Riversdale said the mining contract covered all aspects of the proposed $US800 million-plus open cut mine, including exploration, feasibility, development, operations, fiscal regime, rehabilitation and mine closure requirements.
Riversdale executive chairman Michael O’Keefe said the granting of the contract represented a significant event for the company and was an outstanding achievement.
A joint venture between Riversdale and Tata Steel, Benga is aimed to start producing coal in 2010.
The bleaker times for Africa’s mining industry should lower development costs, as Riversdale said it would take into account the significant downward shift in underlying cost structures in the project’s feasibility study, which is currently underway.
Major savings are expected to be made in the cost of key contractors and capital equipment.
“The mining industry in Africa is experiencing the effects of the downturn as elsewhere in the world,” O’Keefe said.
“However, Riversdale Mining is fortunate enough to have cash in the bank and a project primed for development.

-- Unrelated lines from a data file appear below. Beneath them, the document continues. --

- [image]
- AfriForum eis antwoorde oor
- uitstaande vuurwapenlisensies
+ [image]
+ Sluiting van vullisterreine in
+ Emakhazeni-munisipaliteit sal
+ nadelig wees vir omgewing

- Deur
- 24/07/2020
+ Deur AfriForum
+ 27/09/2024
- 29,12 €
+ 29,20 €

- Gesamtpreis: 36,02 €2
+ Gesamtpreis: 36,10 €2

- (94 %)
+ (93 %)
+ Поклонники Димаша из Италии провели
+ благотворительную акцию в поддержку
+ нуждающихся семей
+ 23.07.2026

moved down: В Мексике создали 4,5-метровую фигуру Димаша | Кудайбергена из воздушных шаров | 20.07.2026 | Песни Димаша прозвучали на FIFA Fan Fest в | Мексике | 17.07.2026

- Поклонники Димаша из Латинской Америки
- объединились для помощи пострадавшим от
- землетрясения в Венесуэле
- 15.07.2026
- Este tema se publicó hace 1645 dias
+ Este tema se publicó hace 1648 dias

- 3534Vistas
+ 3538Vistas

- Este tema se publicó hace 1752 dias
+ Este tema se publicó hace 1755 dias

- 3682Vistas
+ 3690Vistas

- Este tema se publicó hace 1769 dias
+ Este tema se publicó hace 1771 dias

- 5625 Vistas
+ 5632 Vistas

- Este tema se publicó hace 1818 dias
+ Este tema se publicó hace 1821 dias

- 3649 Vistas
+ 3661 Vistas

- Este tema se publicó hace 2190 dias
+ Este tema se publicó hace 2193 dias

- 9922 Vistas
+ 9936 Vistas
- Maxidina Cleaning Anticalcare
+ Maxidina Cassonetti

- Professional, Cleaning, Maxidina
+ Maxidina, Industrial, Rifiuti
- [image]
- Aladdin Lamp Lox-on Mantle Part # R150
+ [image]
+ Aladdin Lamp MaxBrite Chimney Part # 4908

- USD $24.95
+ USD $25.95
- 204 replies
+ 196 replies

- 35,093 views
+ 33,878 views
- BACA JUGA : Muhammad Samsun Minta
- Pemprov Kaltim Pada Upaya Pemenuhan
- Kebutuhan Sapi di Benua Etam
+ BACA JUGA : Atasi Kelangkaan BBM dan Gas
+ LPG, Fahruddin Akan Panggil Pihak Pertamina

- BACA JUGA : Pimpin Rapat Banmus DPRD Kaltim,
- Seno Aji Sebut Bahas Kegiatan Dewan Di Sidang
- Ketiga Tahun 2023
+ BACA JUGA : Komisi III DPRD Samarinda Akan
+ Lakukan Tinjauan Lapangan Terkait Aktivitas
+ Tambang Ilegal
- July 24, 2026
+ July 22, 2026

“This is a great time to be scaling up a project in terms of the availability of and access to competitively priced services and equipment.”
Riversdale aims to ramp up to full production of 20Mt per annum, including 6Mtpa of hard coking coal and 6Mtpa of thermal coal of saleable product.
Benga has 181.3Mt of proved coal reserves and 92Mt of probable reserves.
Shares in Riversdale closed down A1c to $4.28 yesterday.